Requirement
The entries below hold a line with "400-BDII-NEW: 1 x" and a line with "total: 12944.01 -> 15539.95". Return those lines and all that lie between them, exactly and only.

Records for the task
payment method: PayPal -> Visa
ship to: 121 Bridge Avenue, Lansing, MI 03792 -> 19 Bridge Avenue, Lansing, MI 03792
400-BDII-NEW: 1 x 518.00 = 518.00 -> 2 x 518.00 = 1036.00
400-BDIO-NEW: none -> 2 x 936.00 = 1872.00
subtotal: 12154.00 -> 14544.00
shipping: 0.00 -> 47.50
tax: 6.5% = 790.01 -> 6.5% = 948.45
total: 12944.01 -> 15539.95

---

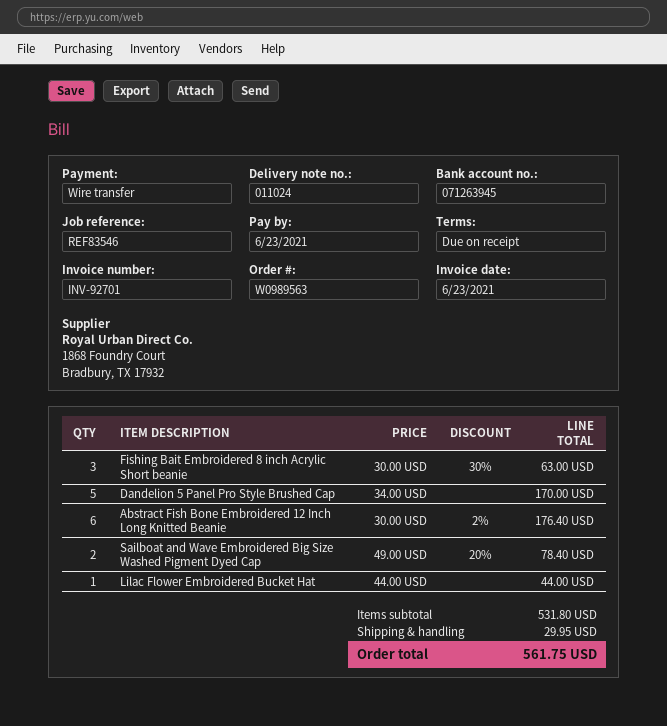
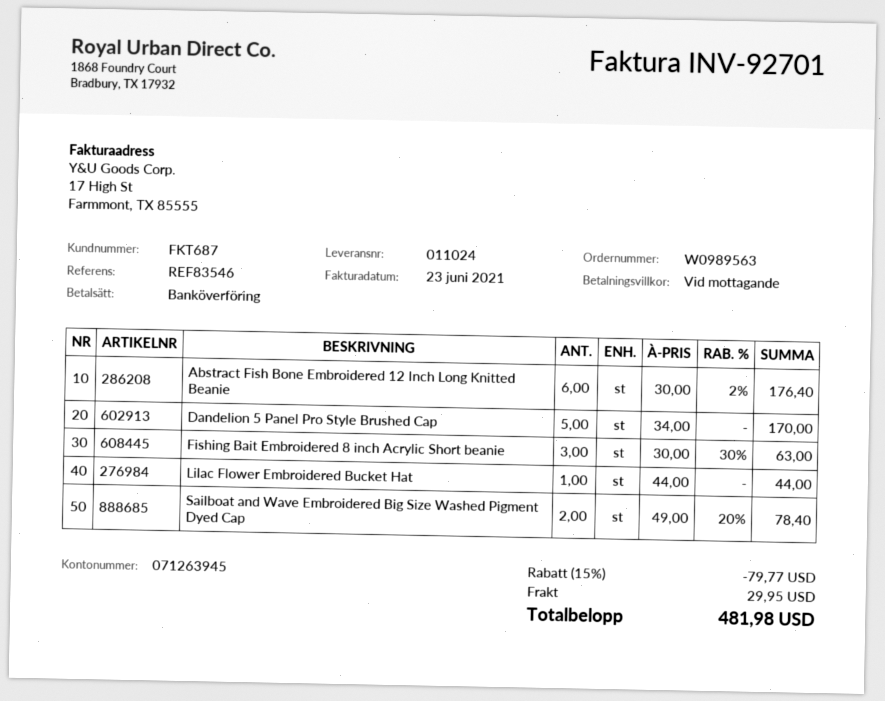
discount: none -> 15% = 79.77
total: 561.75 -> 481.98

Result of this exercise
400-BDII-NEW: 1 x 518.00 = 518.00 -> 2 x 518.00 = 1036.00
400-BDIO-NEW: none -> 2 x 936.00 = 1872.00
subtotal: 12154.00 -> 14544.00
shipping: 0.00 -> 47.50
tax: 6.5% = 790.01 -> 6.5% = 948.45
total: 12944.01 -> 15539.95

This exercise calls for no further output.